ASSIGNED TASK: Pictures are to be left out, but please repeat each record exactly.

SUPPLIED MATERIAL:
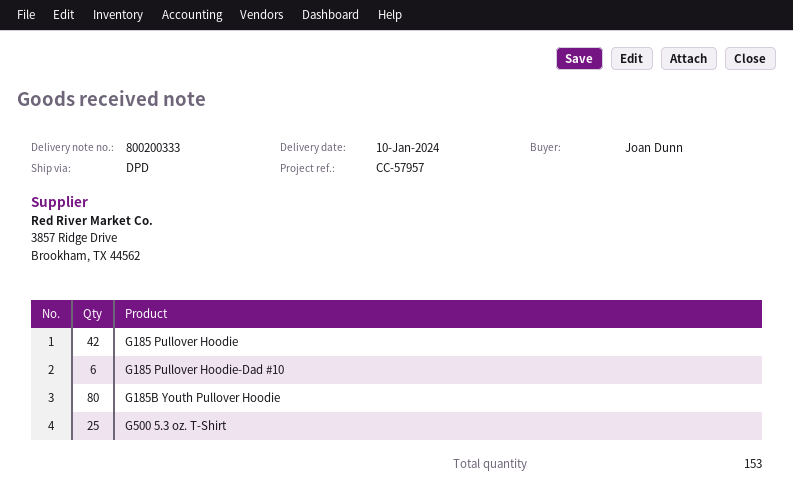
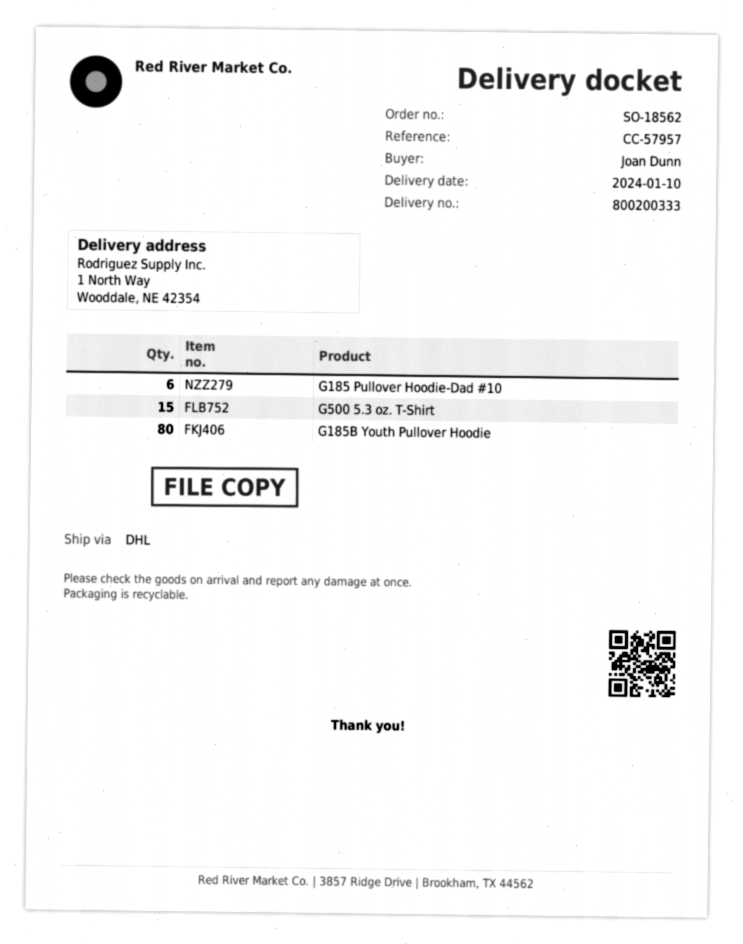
shipping method: DPD -> DHL
G185 Pullover Hoodie: 42 -> none
G500 5.3 oz. T-Shirt: 25 -> 15

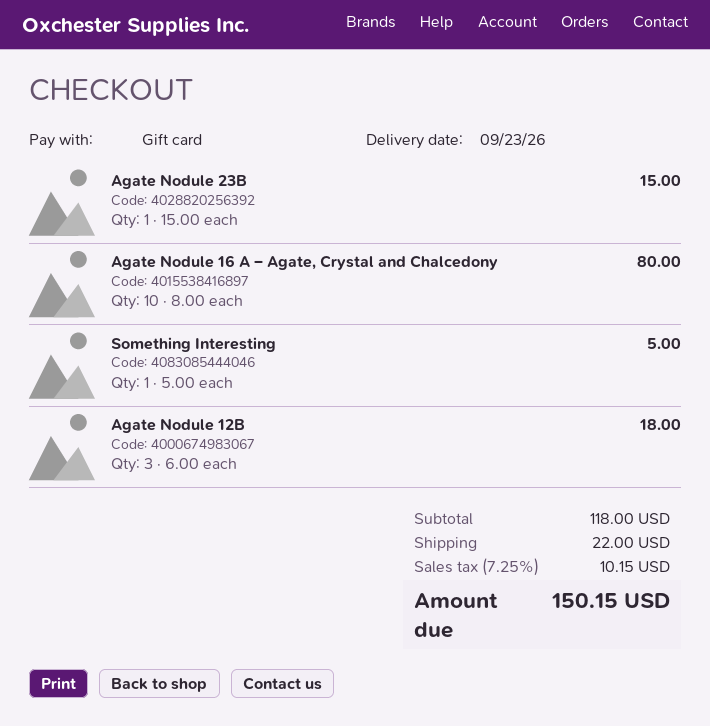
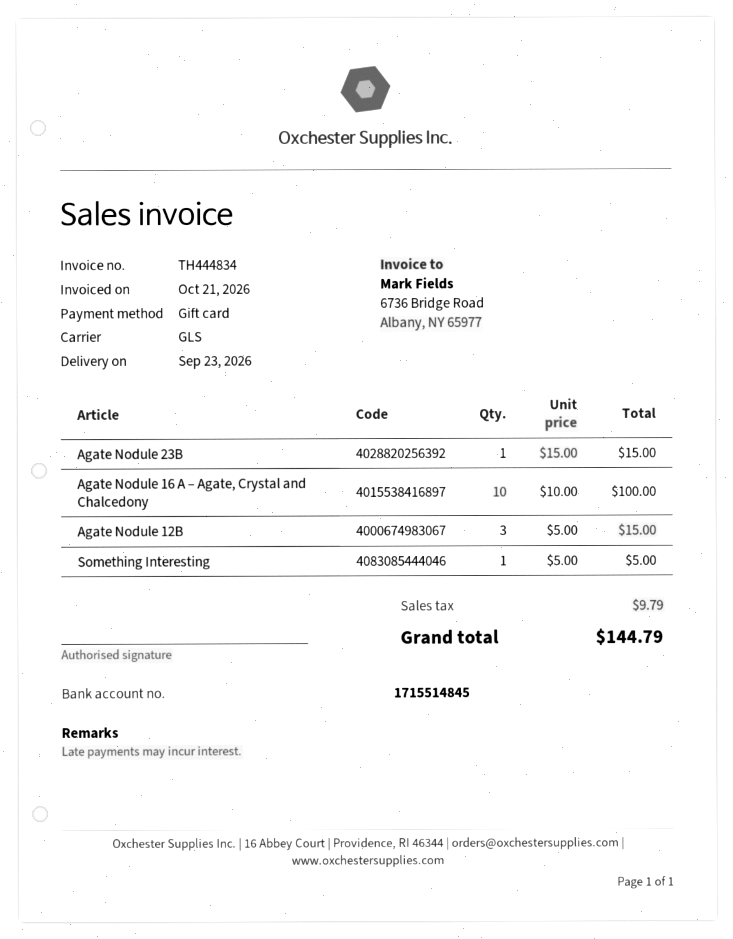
Agate Nodule 16 A – Agate, Crystal and Chalcedony: 10 x 8.00 = 80.00 -> 10 x 10.00 = 100.00
Agate Nodule 12B: 3 x 6.00 = 18.00 -> 3 x 5.00 = 15.00
shipping: 22.00 -> none
tax: 10.15 -> 9.79
total: 150.15 -> 144.79

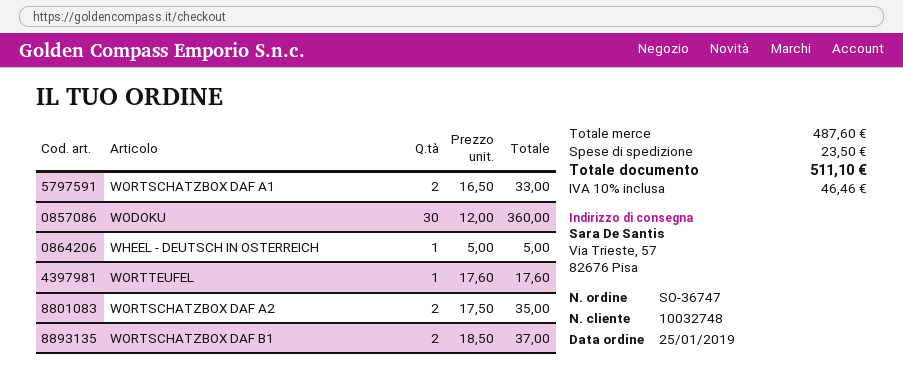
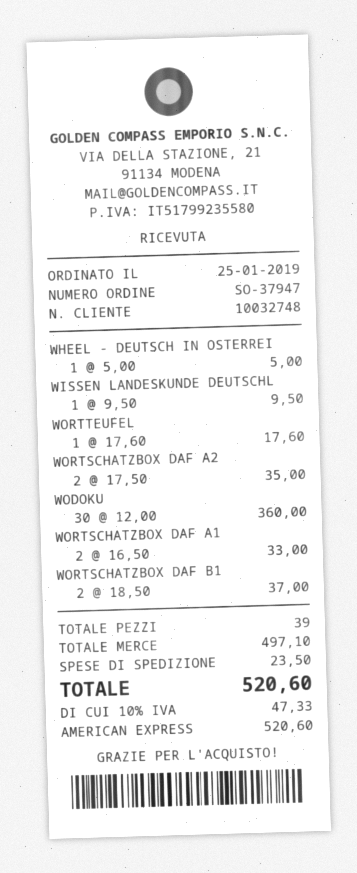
order number: SO-36747 -> SO-37947
WISSEN LANDESKUNDE DEUTSCHL: none -> 1 x 9.50 = 9.50
subtotal: 487.60 -> 497.10
tax: 10% = 46.46 -> 10% = 47.33
total: 511.10 -> 520.60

WRITTEN RESPONSE:
shipping method: DPD -> DHL
G185 Pullover Hoodie: 42 -> none
G500 5.3 oz. T-Shirt: 25 -> 15

Agate Nodule 16 A – Agate, Crystal and Chalcedony: 10 x 8.00 = 80.00 -> 10 x 10.00 = 100.00
Agate Nodule 12B: 3 x 6.00 = 18.00 -> 3 x 5.00 = 15.00
shipping: 22.00 -> none
tax: 10.15 -> 9.79
total: 150.15 -> 144.79

order number: SO-36747 -> SO-37947
WISSEN LANDESKUNDE DEUTSCHL: none -> 1 x 9.50 = 9.50
subtotal: 487.60 -> 497.10
tax: 10% = 46.46 -> 10% = 47.33
total: 511.10 -> 520.60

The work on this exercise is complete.